* [Your assignment] Omit the images and reproduce the rest of the entries exactly.

*** Block opens ***

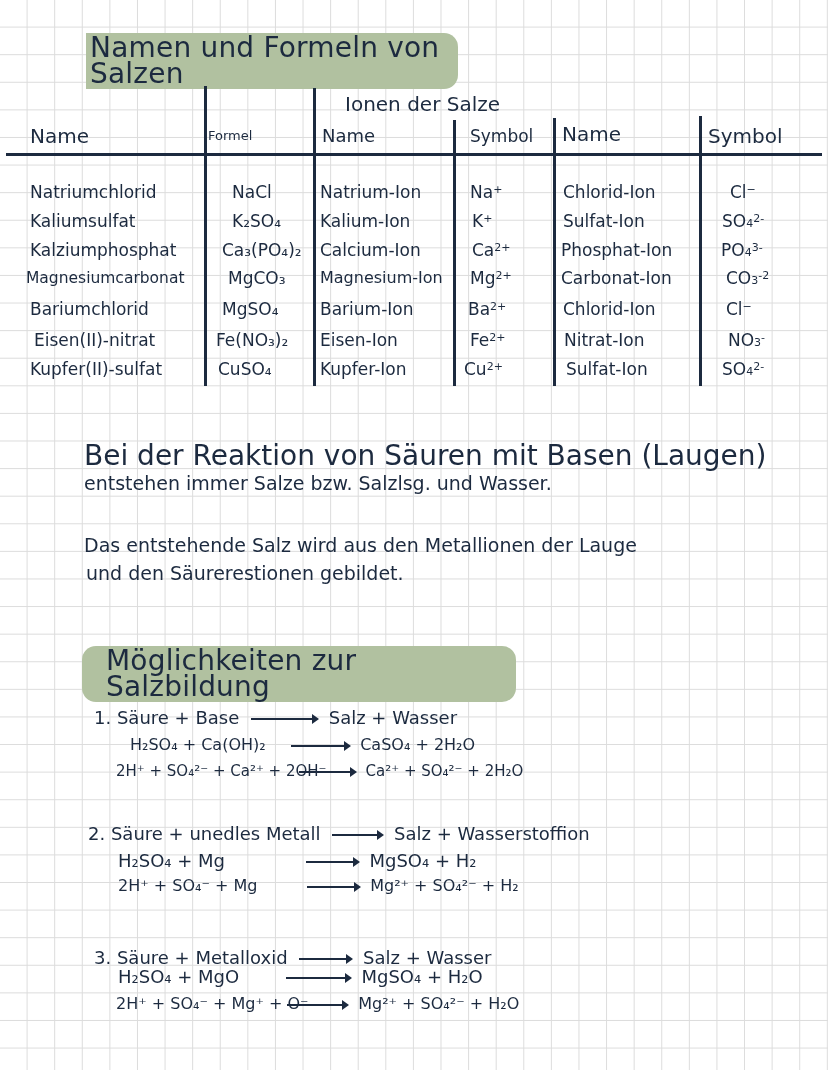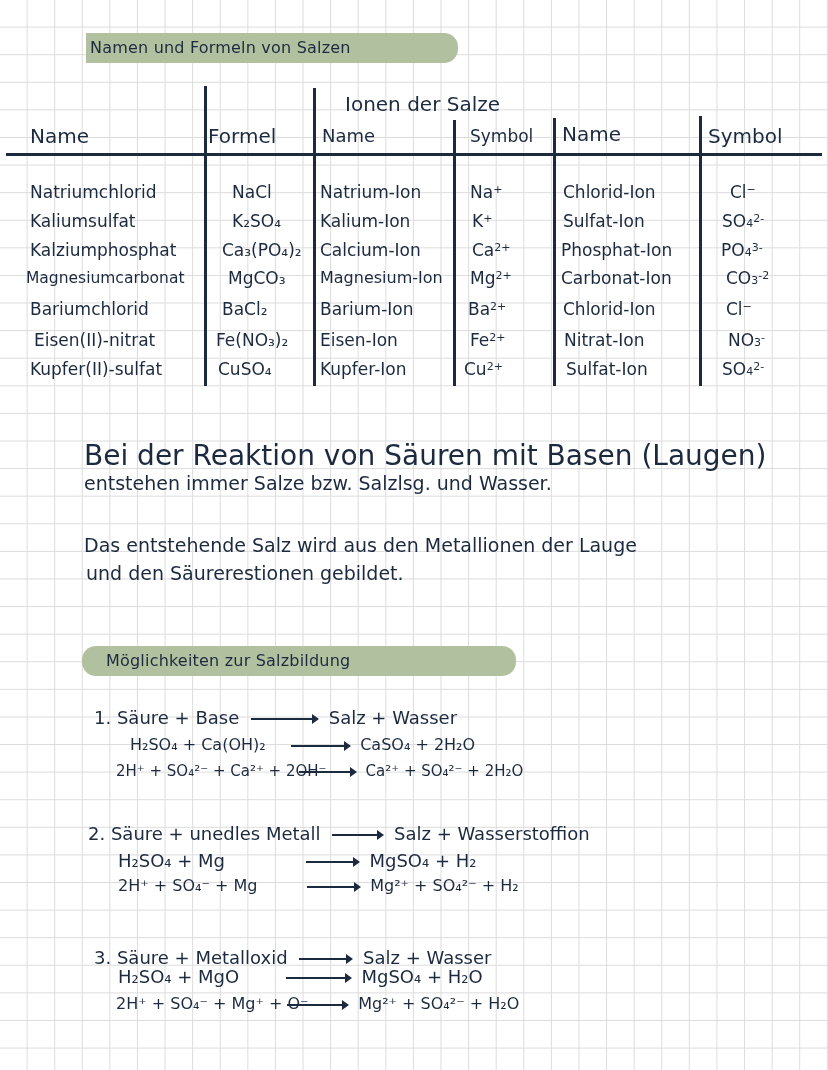--- a/index.html
+++ b/index.html
@@ -11,21 +11,21 @@
       linear-gradient(to bottom, #dcdcdc 1px, transparent 1px);
     background-size:27.6px 27.6px;
     background-position:-1px -1px;
     font-family:"DejaVu Sans", sans-serif;
     color:#1c2a3f;
   }
   .ink { color:#1c2a3f; font-family:"DejaVu Sans", sans-serif; }
 
   .heading {
     position:absolute; background:#b1c1a0; border-radius:0 14px 14px 0;
-    padding:2px 14px 2px 4px; font-size:16px; line-height:26px; letter-spacing:0.2px;
+    padding:2px 14px 2px 4px; font-size:28px; line-height:26px; letter-spacing:0.2px;
   }
   .heading.rounded { border-radius:14px; padding-left:10px; }
 
   
   .vline { position:absolute; width:3px; background:#1c2a3f; }
   .hline { position:absolute; height:3px; background:#1c2a3f; }
   .th { position:absolute; font-size:20px; line-height:24px; }
   .cell { position:absolute; font-size:17px; line-height:20px; white-space:nowrap; }
   sub, sup { font-size:11px; }
   sup { vertical-align:top; position:relative; top:-2px; }
@@ -48,21 +48,21 @@
 <body>
 
 <div class="heading ink" style="left:86px; top:33px; width:354px;">
   <span>Namen und Formeln von Salzen</span>
 </div>
 
 <div>
   <div class="th ink" style="left:345px; top:92px;">Ionen der Salze</div>
 
   <div class="th ink" style="left:30px; top:124px;">Name</div>
-  <div class="th ink" style="left:208px; top:124px; font-size:20px;">Formel</div>
+  <div class="th ink" style="left:208px; top:124px; font-size:13px;">Formel</div>
   <div class="th ink" style="left:322px; top:124px; font-size:18px;">Name</div>
   <div class="th ink" style="left:470px; top:124px; font-size:17px;">Symbol</div>
   <div class="th ink" style="left:562px; top:122px;">Name</div>
   <div class="th ink" style="left:708px; top:124px;">Symbol</div>
 
   <div class="hline" style="left:6px; top:153px; width:816px;"></div>
 
   <div class="vline" style="left:204px; top:86px; height:300px;"></div>
   <div class="vline" style="left:313px; top:88px; height:298px;"></div>
   <div class="vline" style="left:453px; top:120px; height:266px;"></div>
@@ -100,21 +100,21 @@
     <div class="cell ink" style="left:26px; top:268px; font-size:15.5px;">Magnesiumcarbonat</div>
     <div class="cell ink" style="left:228px; top:268px;">MgCO₃</div>
     <div class="cell ink" style="left:320px; top:268px; font-size:16px;">Magnesium-Ion</div>
     <div class="cell ink" style="left:470px; top:268px;"><span>Mg</span><sup>2+</sup></div>
     <div class="cell ink" style="left:561px; top:268px;">Carbonat-Ion</div>
     <div class="cell ink" style="left:726px; top:268px;"><span>CO</span><sub>3</sub><sup>-2</sup></div>
   </div>
 
   <div>
     <div class="cell ink" style="left:30px; top:299px;">Bariumchlorid</div>
-    <div class="cell ink" style="left:222px; top:299px;">BaCl₂</div>
+    <div class="cell ink" style="left:222px; top:299px;">MgSO₄</div>
     <div class="cell ink" style="left:320px; top:299px;">Barium-Ion</div>
     <div class="cell ink" style="left:468px; top:299px;"><span>Ba</span><sup>2+</sup></div>
     <div class="cell ink" style="left:563px; top:299px;">Chlorid-Ion</div>
     <div class="cell ink" style="left:726px; top:299px;"><span>Cl</span><sub></sub><sup>−</sup></div>
   </div>
 
   <div>
     <div class="cell ink" style="left:34px; top:330px;">Eisen(II)-nitrat</div>
     <div class="cell ink" style="left:216px; top:330px;">Fe(NO₃)₂</div>
     <div class="cell ink" style="left:320px; top:330px;">Eisen-Ion</div>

*** Block closes ***

* [Task response]
--- a/index.html
+++ b/index.html
@@ -11,21 +11,21 @@
       linear-gradient(to bottom, #dcdcdc 1px, transparent 1px);
     background-size:27.6px 27.6px;
     background-position:-1px -1px;
     font-family:"DejaVu Sans", sans-serif;
     color:#1c2a3f;
   }
   .ink { color:#1c2a3f; font-family:"DejaVu Sans", sans-serif; }
 
   .heading {
     position:absolute; background:#b1c1a0; border-radius:0 14px 14px 0;
-    padding:2px 14px 2px 4px; font-size:16px; line-height:26px; letter-spacing:0.2px;
+    padding:2px 14px 2px 4px; font-size:28px; line-height:26px; letter-spacing:0.2px;
   }
   .heading.rounded { border-radius:14px; padding-left:10px; }
 
   
   .vline { position:absolute; width:3px; background:#1c2a3f; }
   .hline { position:absolute; height:3px; background:#1c2a3f; }
   .th { position:absolute; font-size:20px; line-height:24px; }
   .cell { position:absolute; font-size:17px; line-height:20px; white-space:nowrap; }
   sub, sup { font-size:11px; }
   sup { vertical-align:top; position:relative; top:-2px; }
@@ -48,21 +48,21 @@
 <body>
 
 <div class="heading ink" style="left:86px; top:33px; width:354px;">
   <span>Namen und Formeln von Salzen</span>
 </div>
 
 <div>
   <div class="th ink" style="left:345px; top:92px;">Ionen der Salze</div>
 
   <div class="th ink" style="left:30px; top:124px;">Name</div>
-  <div class="th ink" style="left:208px; top:124px; font-size:20px;">Formel</div>
+  <div class="th ink" style="left:208px; top:124px; font-size:13px;">Formel</div>
   <div class="th ink" style="left:322px; top:124px; font-size:18px;">Name</div>
   <div class="th ink" style="left:470px; top:124px; font-size:17px;">Symbol</div>
   <div class="th ink" style="left:562px; top:122px;">Name</div>
   <div class="th ink" style="left:708px; top:124px;">Symbol</div>
 
   <div class="hline" style="left:6px; top:153px; width:816px;"></div>
 
   <div class="vline" style="left:204px; top:86px; height:300px;"></div>
   <div class="vline" style="left:313px; top:88px; height:298px;"></div>
   <div class="vline" style="left:453px; top:120px; height:266px;"></div>
@@ -100,21 +100,21 @@
     <div class="cell ink" style="left:26px; top:268px; font-size:15.5px;">Magnesiumcarbonat</div>
     <div class="cell ink" style="left:228px; top:268px;">MgCO₃</div>
     <div class="cell ink" style="left:320px; top:268px; font-size:16px;">Magnesium-Ion</div>
     <div class="cell ink" style="left:470px; top:268px;"><span>Mg</span><sup>2+</sup></div>
     <div class="cell ink" style="left:561px; top:268px;">Carbonat-Ion</div>
     <div class="cell ink" style="left:726px; top:268px;"><span>CO</span><sub>3</sub><sup>-2</sup></div>
   </div>
 
   <div>
     <div class="cell ink" style="left:30px; top:299px;">Bariumchlorid</div>
-    <div class="cell ink" style="left:222px; top:299px;">BaCl₂</div>
+    <div class="cell ink" style="left:222px; top:299px;">MgSO₄</div>
     <div class="cell ink" style="left:320px; top:299px;">Barium-Ion</div>
     <div class="cell ink" style="left:468px; top:299px;"><span>Ba</span><sup>2+</sup></div>
     <div class="cell ink" style="left:563px; top:299px;">Chlorid-Ion</div>
     <div class="cell ink" style="left:726px; top:299px;"><span>Cl</span><sub></sub><sup>−</sup></div>
   </div>
 
   <div>
     <div class="cell ink" style="left:34px; top:330px;">Eisen(II)-nitrat</div>
     <div class="cell ink" style="left:216px; top:330px;">Fe(NO₃)₂</div>
     <div class="cell ink" style="left:320px; top:330px;">Eisen-Ion</div>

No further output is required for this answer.